Patients could make phone calls in private. Staff did not restrict patients’ access to their mobile telephones unless there was a clinical reason to do so. When patients did not have access to their own telephone, staff arranged access to telephones that could be used in a private space.

Patients could make their own hot drinks and snacks and were not dependent on staff. Patients had access to drinks at all times. Patients kept their own food in a fridge. However, food in the fridge was not labelled to show who it belonged to and when it was opened, which was not best practice.

The service offered a variety of good quality food. None of the patients raised any concerns about the food. During an inspection in May 2023, the provider had the following breach: the provider must ensure it supports patients to eat meals off the ward where risk allows. Where meals must be eaten in patients’ bedrooms, they must be delivered from the kitchen to the ward via a method in line with the provider’s policy so that the meals are the correct temperature. During this inspection, we saw this had been addressed.

Responding to people’s immediate needs

Score: 3

The service listened to and understood people’s needs, views and wishes. We respond to these and acted to minimise any discomfort, concern or distress.

Staff introduced patients to the ward and the services as part of their admission. Health care assistants said they provide patients with an introduction and orientation to the ward.

Staff involved patients and gave them access to their care planning and risk assessments. Staff said they met with patients once a week for key working sessions. During these sessions they reviewed the patient’s care plans together. Records showed that patients and their carers attended multidisciplinary team meetings and were actively involved in decisions about care, treatment and discharge. However, of the four patients we spoke with, only one said they had been given a copy of their care plan.

Staff involved patients in decisions about the service, when appropriate. The ward held a daily planning meeting. This enabled staff and patients to plan leave and activities collaboratively. The service employed an expert by experience who had previously used inpatient services. They had facilitated patients’ involvement in the redesign of the hospital. For example, they engaged patients in choosing colour themes for the ward to create a more therapeutic, less clinical environment. Patients were keen to have double beds installed so they could sleep more comfortably.

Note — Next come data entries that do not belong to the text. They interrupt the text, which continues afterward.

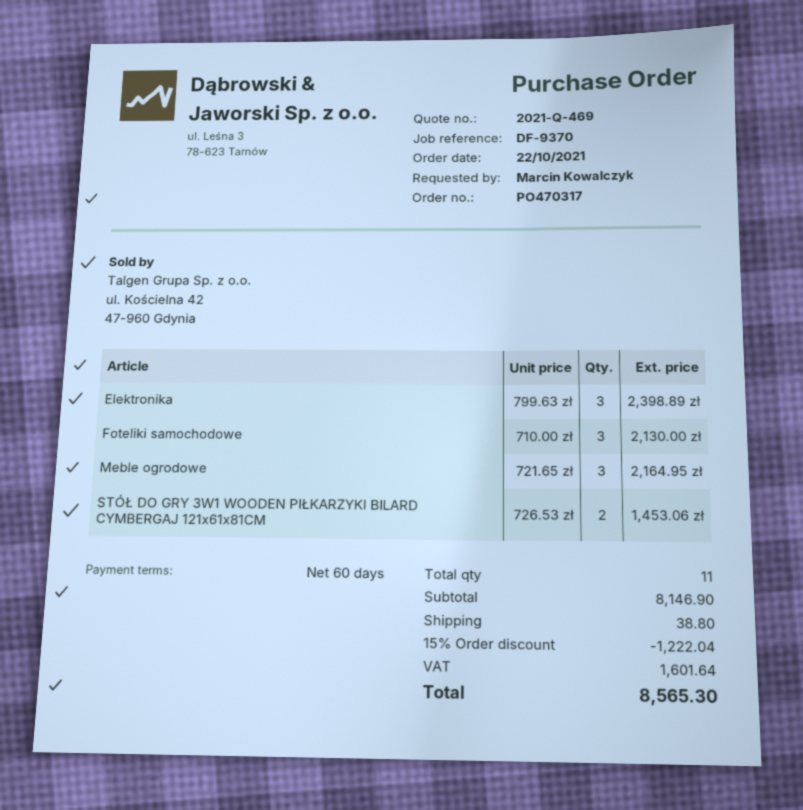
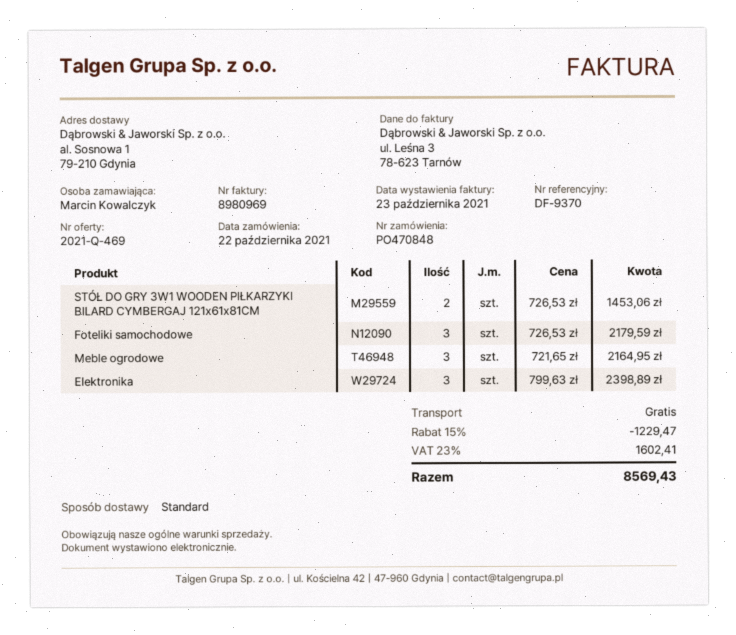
order number: PO470317 -> PO470848
Foteliki samochodowe: 3 x 710.00 = 2130.00 -> 3 x 726.53 = 2179.59
discount: 15% = 1222.04 -> 15% = 1229.47
shipping: 38.80 -> 0.00
tax: 1601.64 -> 1602.41
total: 8565.30 -> 8569.43

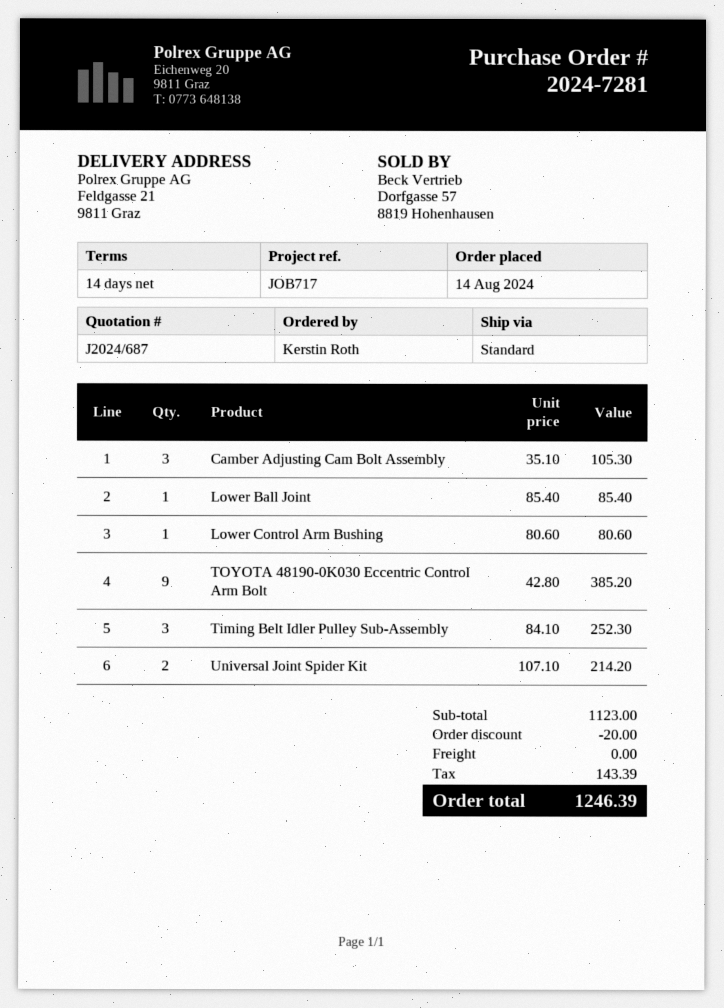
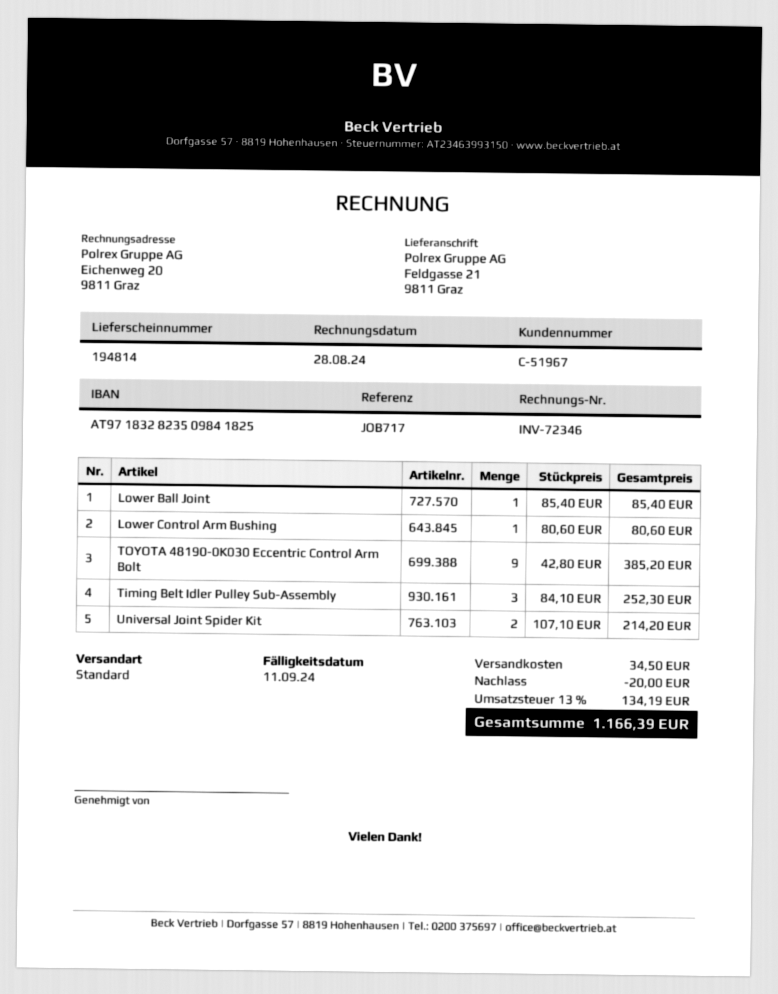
Camber Adjusting Cam Bolt Assembly: 3 x 35.10 = 105.30 -> none
shipping: 0.00 -> 34.50
tax: 143.39 -> 134.19
total: 1246.39 -> 1166.39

Patients could give feedback on the service and their treatment and staff supported them to do this. The service held a weekly community meeting. Recent meetings had been attended by two patients. During these meetings, patients had said that the washing machine had been broken. They also suggested that the ward hold a gaming competition. These comments and suggestions had been passed to the ward manager. When patients were discharged from the service, staff encouraged them to complete a feedback questionnaire that asked for their views on their stay at the hospital.

Staff made sure patients could access advocacy services. Information on how to contact the independent mental health advocacy service was displayed on a notice board.

Workforce wellbeing and enablement

Score: 3

The service cared about and promoted the wellbeing of staff, and supported and enabled them to deliver person centred care.

Staff told us that morale across the hospital had been very low after the service received an inadequate rating following the inspection in 2023. However, this had improved significantly following investment and support. Staff said the hospital director was approachable, supportive and engaged with staff on the wards.

The service had introduced well-being clinics for staff, including a clinic for staff working on night shifts. Information about these clinics was displayed in the nurses’ office. An employee assistance programme was available to staff.

Staff and managers said they found senior managers at the hospital to be very supportive.